■ **Exercise aim**: Report every line below that holds the word "blist".

■ **Supplied material**:
*** Begin section ***

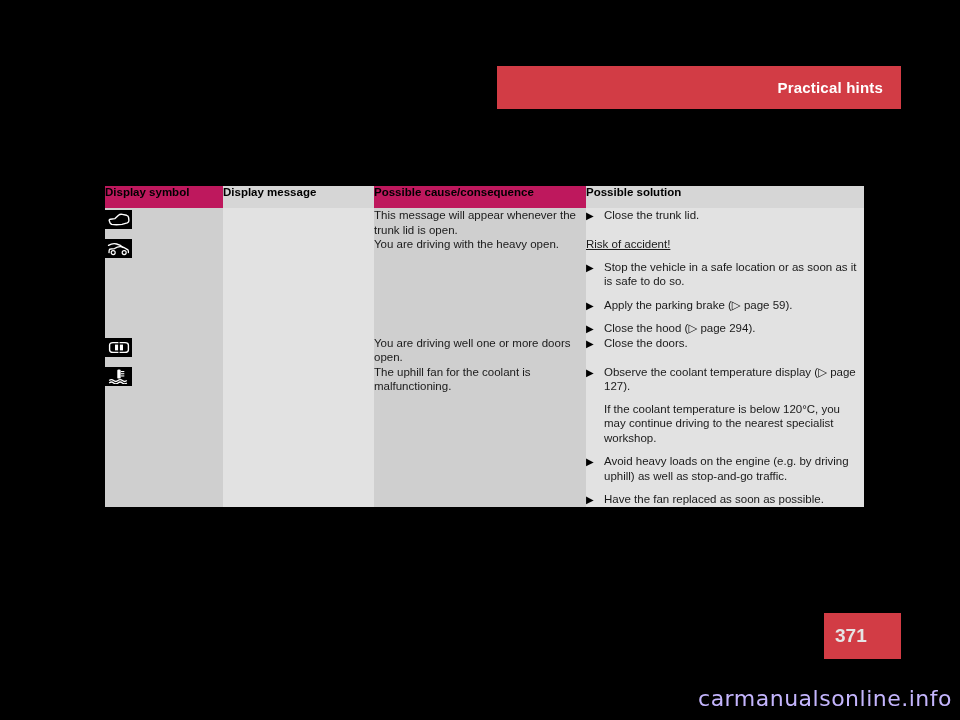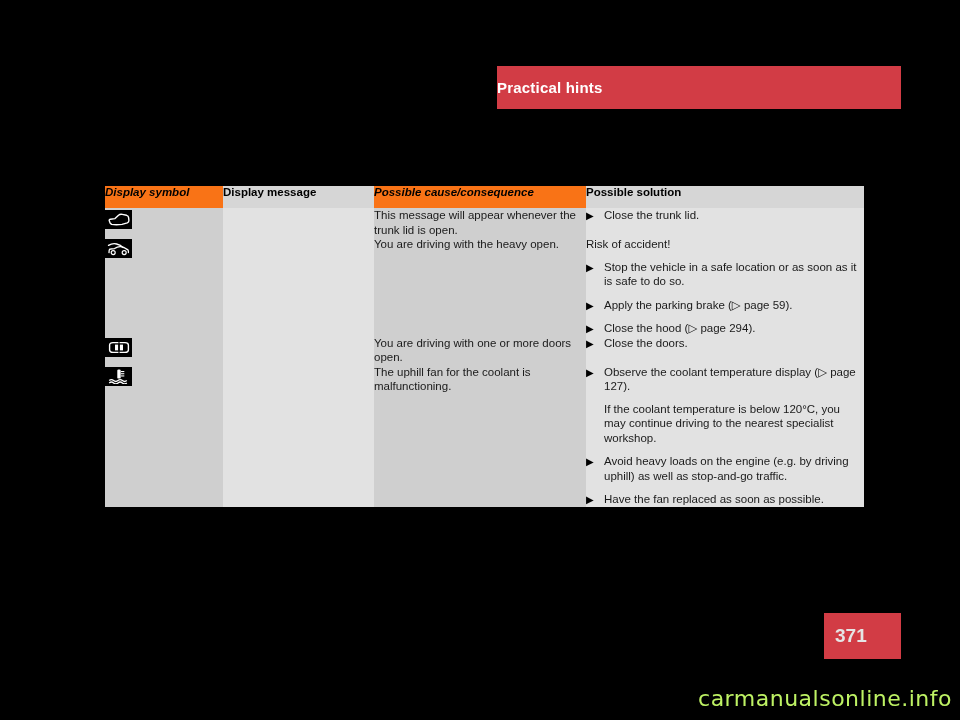--- a/index.html
+++ b/index.html
@@ -24,6 +24,7 @@
     background: #d23c45;
     display: flex;
     align-items: center;
+    justify-content: flex-end;
   }
   .header-title {
     color: #ffffff;

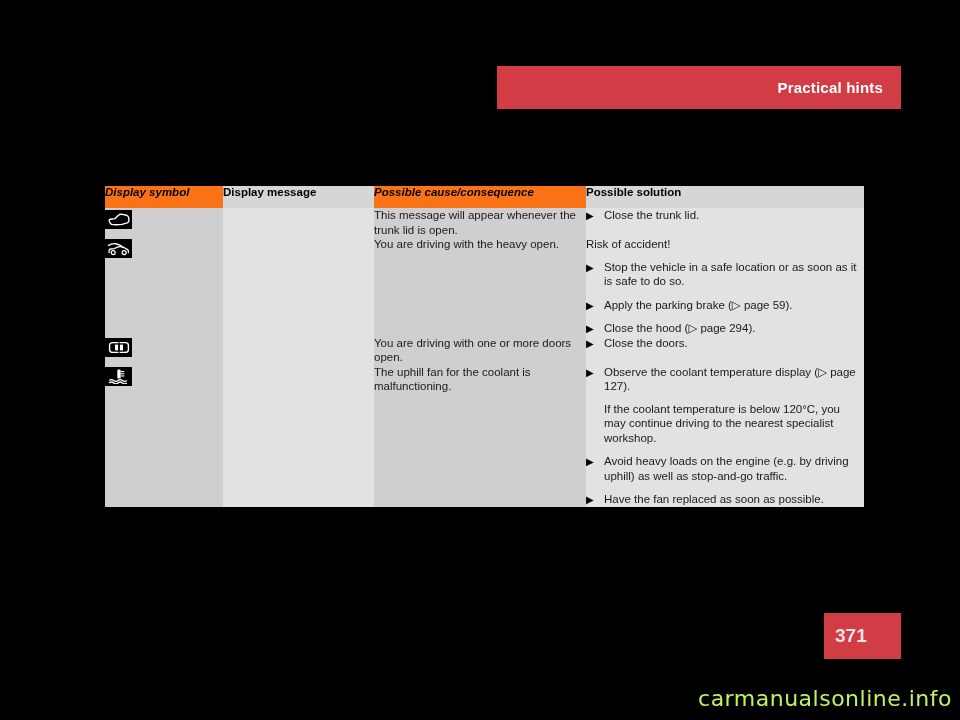--- a/index.html
+++ b/index.html
@@ -80,7 +80,7 @@
   td.col-msg  { background: #e2e2e2; }
   td.col-cause{ background: #cfcfcf; }
   td.col-sol  { background: #e2e2e2; }
-  th.col-sym, th.col-cause { background: #f97316; font-style: italic; }
+  th.col-sym, th.col-cause { background: #be185d; }
   th.col-msg, th.col-sol   { background: #d6d6d6; }
 
   

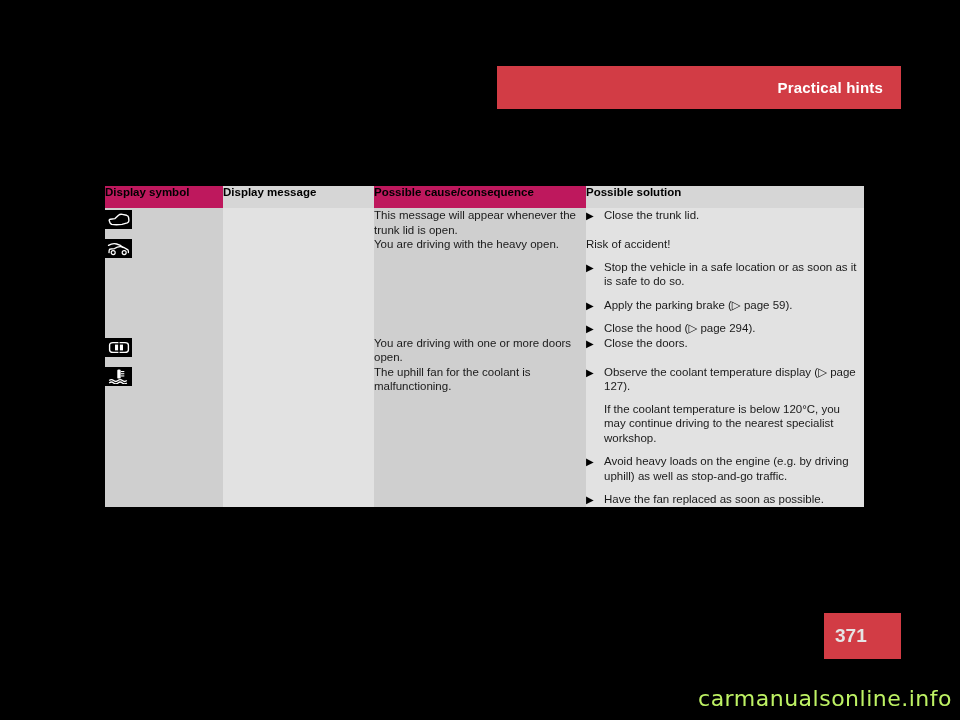--- a/index.html
+++ b/index.html
@@ -95,7 +95,7 @@
   .sym-tile svg { display: block; }
 
   
-  .lead { margin: 0 0 8px 0; }
+  .lead { margin: 0 0 8px 0; text-decoration: underline; }
   .blist { margin: 0; padding: 0; list-style: none; }
   .blist li {
     position: relative;

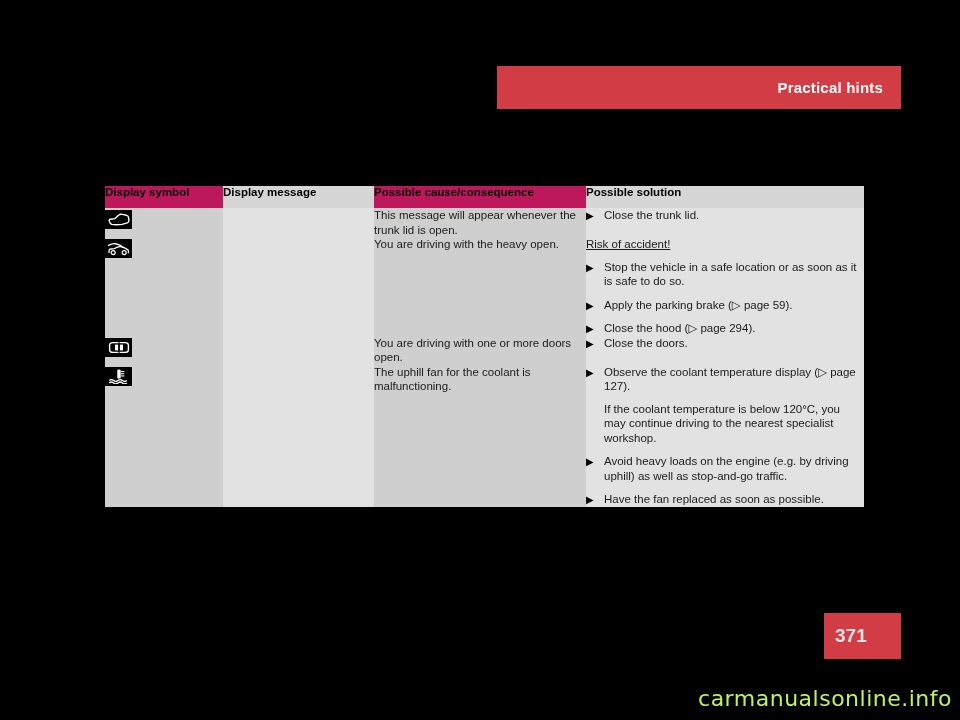--- a/index.html
+++ b/index.html
@@ -229,7 +229,7 @@
           </div>
         </td>
         <td class="col-msg"></td>
-        <td class="col-cause">You are driving with one or more doors open.</td>
+        <td class="col-cause">You are driving well one or more doors open.</td>
         <td class="col-sol">
           <ul class="blist">
             <li>

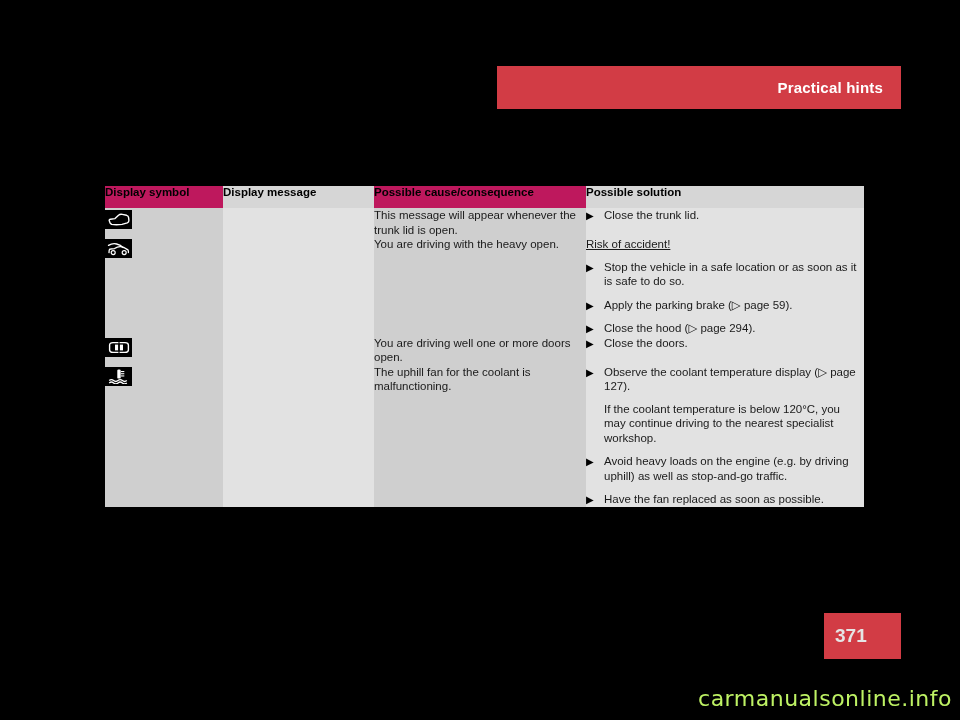--- a/index.html
+++ b/index.html
@@ -133,7 +133,7 @@
     width: 960px;
     text-align: right;
     padding-right: 8px;
-    color: #bef264;
+    color: #c4b5fd;
     font-size: 22px;
     letter-spacing: .5px;
     font-family: "DejaVu Sans", sans-serif;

*** End section ***

■ **Answer box**:
   .blist { margin: 0; padding: 0; list-style: none; }
   .blist li {
           <ul class="blist">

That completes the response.